Lionel shakes his head. "He was, but I heard he quit it around the same time he left Casillas. Don't know why. He just - cut off all his ties, apparently. I guess the Casillas thing and the Union thing could have been related," Lionel says accommodatingly. "But more likely he just didn't want Casillas anymore. Have you met him? He's cold, officer."
Raúl says nothing, though he feels his cheeks darkening just slightly as he remembers his fondness of Casillas the day before. "Who else is Brass?"
Lionel looks somewhat taken aback; Raúl doesn't know why. "Well, there's Cannavaro, and his opposite number, Michel Salgado. Hate each other, apparently, so they're in the right jobs. There's Josep Guardiola, who runs Oxley. Sergio Ramos, an artist who lives out in suburbia and used to go to the school. Thierry Henry - I don't know if you'd know him. He's a music teacher there, holds a lot of sway in the Union; he used to be a student there, too. Uh..." Lionel stops, looking apologetic. "That's it, really. That's all I know. I mean, I'm sure there are others - I know there are others, but -"
"What kind of people are in it? It can't just be random selection."
"Oh no, survival of the fittest all the way," Lionel says vehemently. "Only the richest, or the most powerful people in the city. Who often happen to be the same."

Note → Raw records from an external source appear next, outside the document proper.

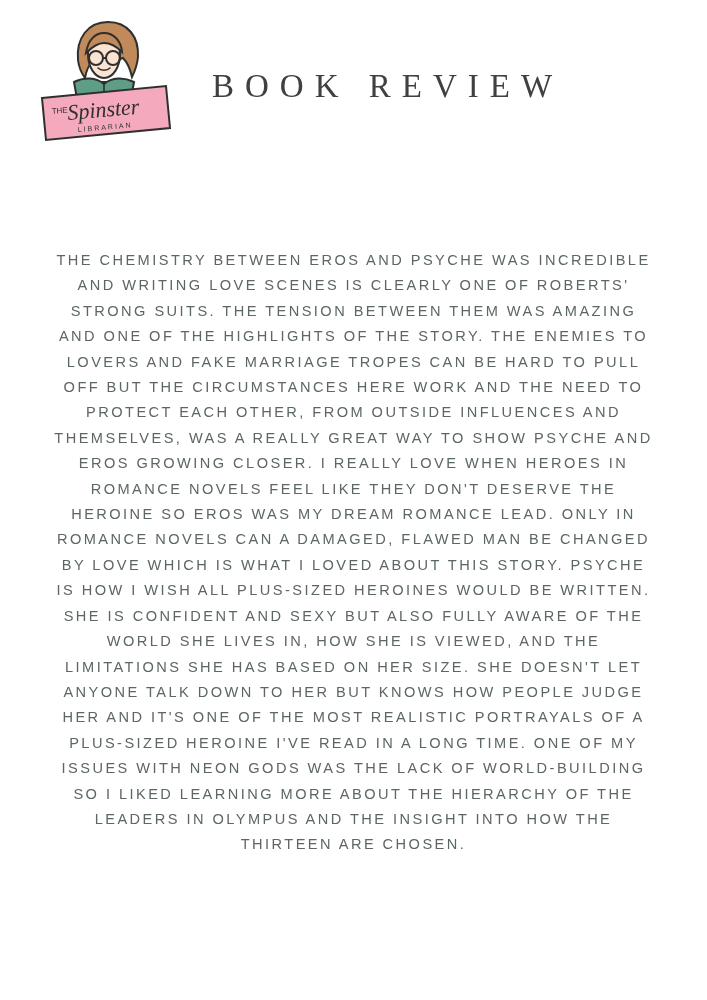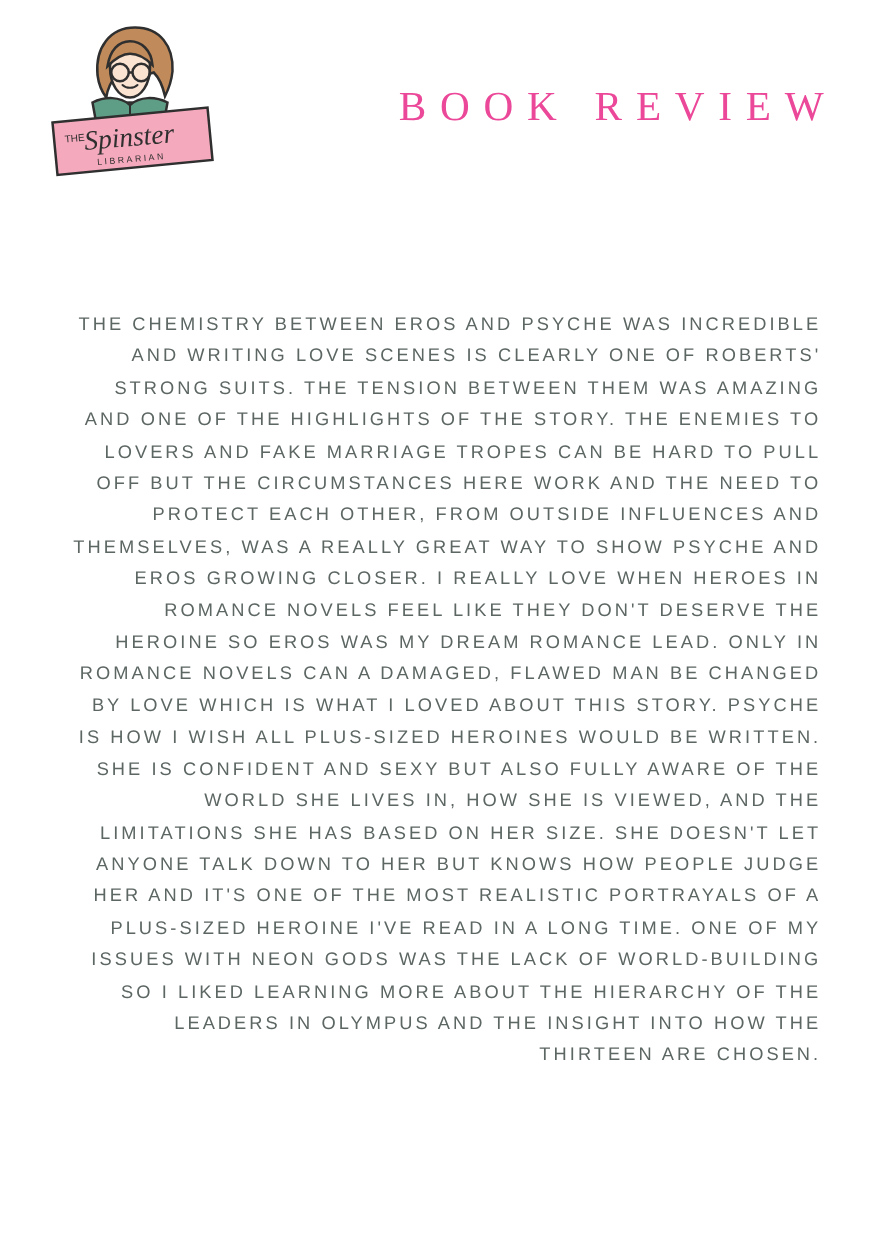--- a/index.html
+++ b/index.html
@@ -29,39 +29,39 @@
     width: 140px;
     height: 140px;
   }
 
   .logo svg {
     display: block;
   }
 
   .page-title {
     position: absolute;
-    left: 200px;
+    left: 212px;
     top: 68px;
     width: 470px;
-    text-align: right;
+    text-align: left;
     font-size: 33px;
     letter-spacing: 11px;
-    color: #ec4899;
+    color: #404040;
     font-weight: 400;
     font-family: "Liberation Serif", serif;
     white-space: nowrap;
   }
 
   
   .review-body {
     position: absolute;
     left: 50px;
     top: 248px;
     width: 607px;
-    text-align: right;
+    text-align: center;
     font-size: 14.6px;
     line-height: 25.4px;
     letter-spacing: 2.45px;
     text-transform: uppercase;
     color: #5c6663;
     font-family: "Liberation Sans", sans-serif;
   }
 </style>
 </head>
 <body>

"People who hold political sway?"
"People who make this city what it is," Lionel corrects Raúl. "People who keep the rich rich and the poor on the streets. People who are the best at what they do because nobody else is allowed to do it. Darwin would have a field day," he smiles again.
"Thank you," Raúl says softly before pausing. "Lionel - why are you telling me all this?"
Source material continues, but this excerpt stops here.